Anybody who has been at the gas pump recently knows this is a real
issue, and they are asking us to do something about it.
Then we hear in return it is supply and demand. I am trying to prick
that balloon, bust that bubble. Congress and the administration need to
be out front doing everything we can to ensure that the price of oil
reflects the real supply and demand, not the irrational speculative
fervor. With the right policies, we can discourage the damage excessive
speculation is doing.
I ask two things of my colleagues. I ask that they all take a look at
the letter being circulated to Commissioner Gensler, Chairman of the
CFTC. Don't fall for the notion that more drilling is going to put an
end to the spiral. I am all for drilling in all those acres out there
that are already leased. I am all for it, if it is done safely. But
guess what we are hearing. We are starting to hear: Drill, baby, drill.
Facts are stubborn. Even if there was expanded drilling in the United
States, it is not going to affect the price of gas in the short term or
even over the next half a dozen years.

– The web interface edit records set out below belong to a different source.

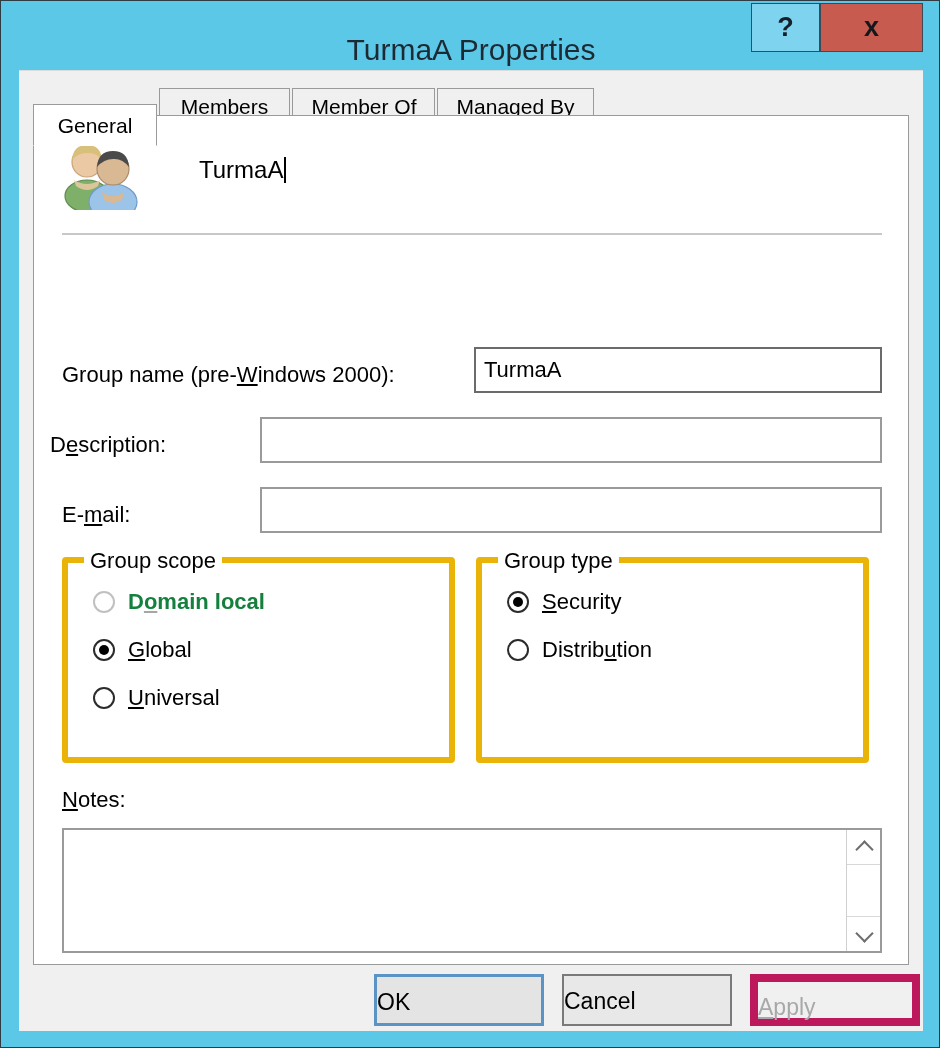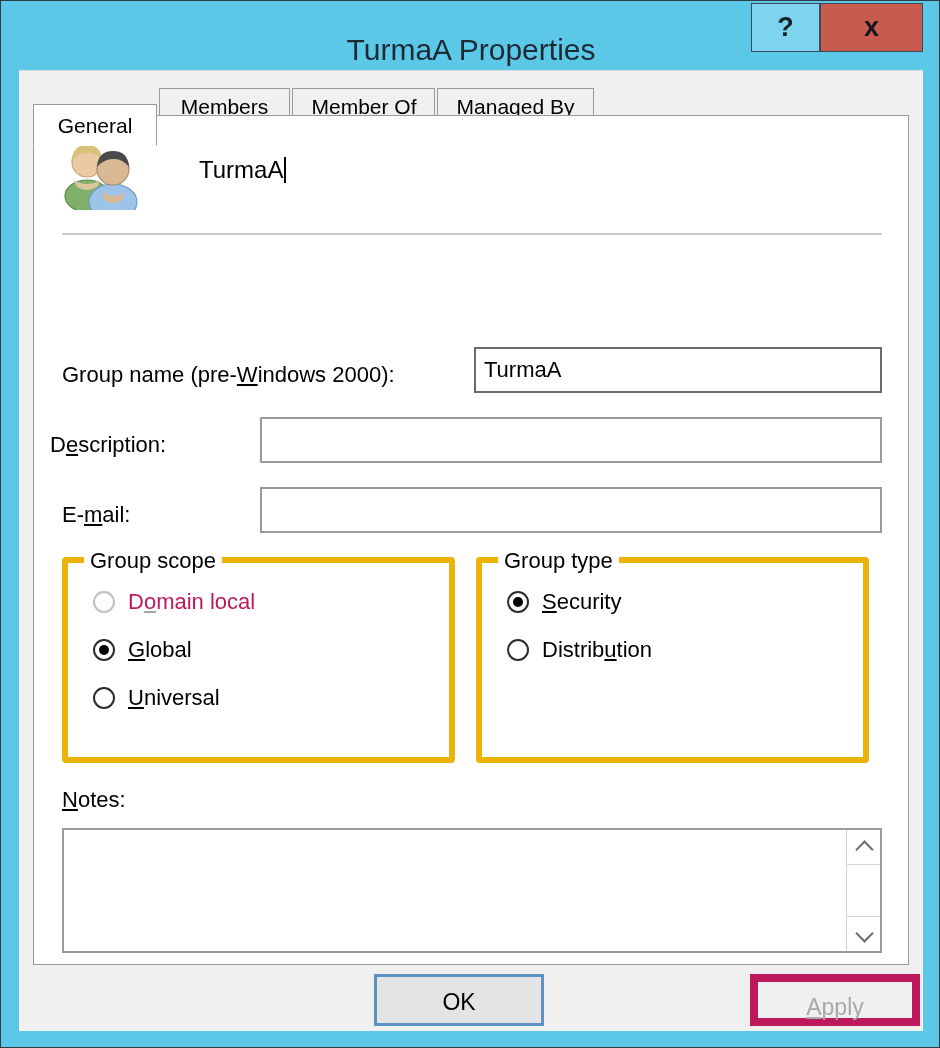--- a/index.html
+++ b/index.html
@@ -221,21 +221,21 @@
   .radio-dot.checked::after {
     content: "";
     position: absolute;
     left: 4px; top: 4px;
     width: 10px; height: 10px;
     border-radius: 50%;
     background: #000000;
   }
   .radio-label { font-size: 22px; color: #000000; }
   .radio-row.disabled .radio-dot { border-color: #c0c0c0; }
-  .radio-row.disabled .radio-label { color: #be185d; }
+  .radio-row.disabled .radio-label { color: #15803d; font-weight: bold; }
   .radio-row.disabled .radio-label u { text-decoration-color: #a6a6a6; }
 
   
   #lbl-notes { left: 28px; top: 671px; }
   #notes-wrap {
     position: absolute;
     left: 28px; top: 712px;
     width: 820px; height: 125px;
     border: 2px solid #9a9a9a;
     background: #FFFFFF;
@@ -286,21 +286,21 @@
   #sb-up .chev::before { transform: rotate(45deg); }
   #sb-down .chev::before { transform: rotate(-135deg); top: -2px; }
 
   
   .dlg-btn {
     position: absolute;
     top: 903px;
     height: 52px;
     font-size: 23px;
     font-family: "Liberation Sans", sans-serif;
-    text-align: center;
+    text-align: left;
     line-height: 50px;
     background: #E8E8E8;
     color: #000000;
     cursor: default;
     white-space: nowrap;
   }
   #btn-ok {
     left: 355px; width: 170px;
     border: 3px solid #5A93C4;
     background: #E4E4E4;
@@ -413,17 +413,18 @@
               </div>
             <div class="sb-arrow" id="sb-down">
                 <span class="chev"></span>
               </div>
           </div>
         </div>
 
       </div>
 
       <div class="dlg-btn" id="btn-ok">OK</div>
+      <div class="dlg-btn" id="btn-cancel">Cancel</div>
       <div class="dlg-btn" id="btn-apply"><span></span><u>A</u><span>pply</span></div>
 
     </div>
   </div>
 </div>
 
 </body></html>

That is largely because the
United States holds 2 to 3 percent of the world's supply, which is not
enough to affect prices globally. Further, the oil and gas companies
have 30 million acres that are leased but not drilled offshore and
another 30 million acres onshore and they are not even drilling yet.
Simply put, attempts to link the recent increases in the price of oil
to the need for increased drilling are off the mark. Frankly, we
haven't changed the way we do business with oil companies.
Unfortunately, it has been a little less than 1 year since the
Deepwater Horizon oil rig exploded. We know what damage that did to the
fisheries, the tourism, the economy of the entire gulf region. A lot of
oil is still there. American citizens continue to fight to get their
lost claims paid. We are not going to know for years to come what the
long-term impacts will be, but certainly the economic damage is rising
and rising.
Even worse, if another spill happened today, the responsible party
would still have only a liability cap of $75 million. We have to
address that.
In the meantime, we have to confront high gas prices. We need a
multipronged approach that includes getting the CFTC to do its job.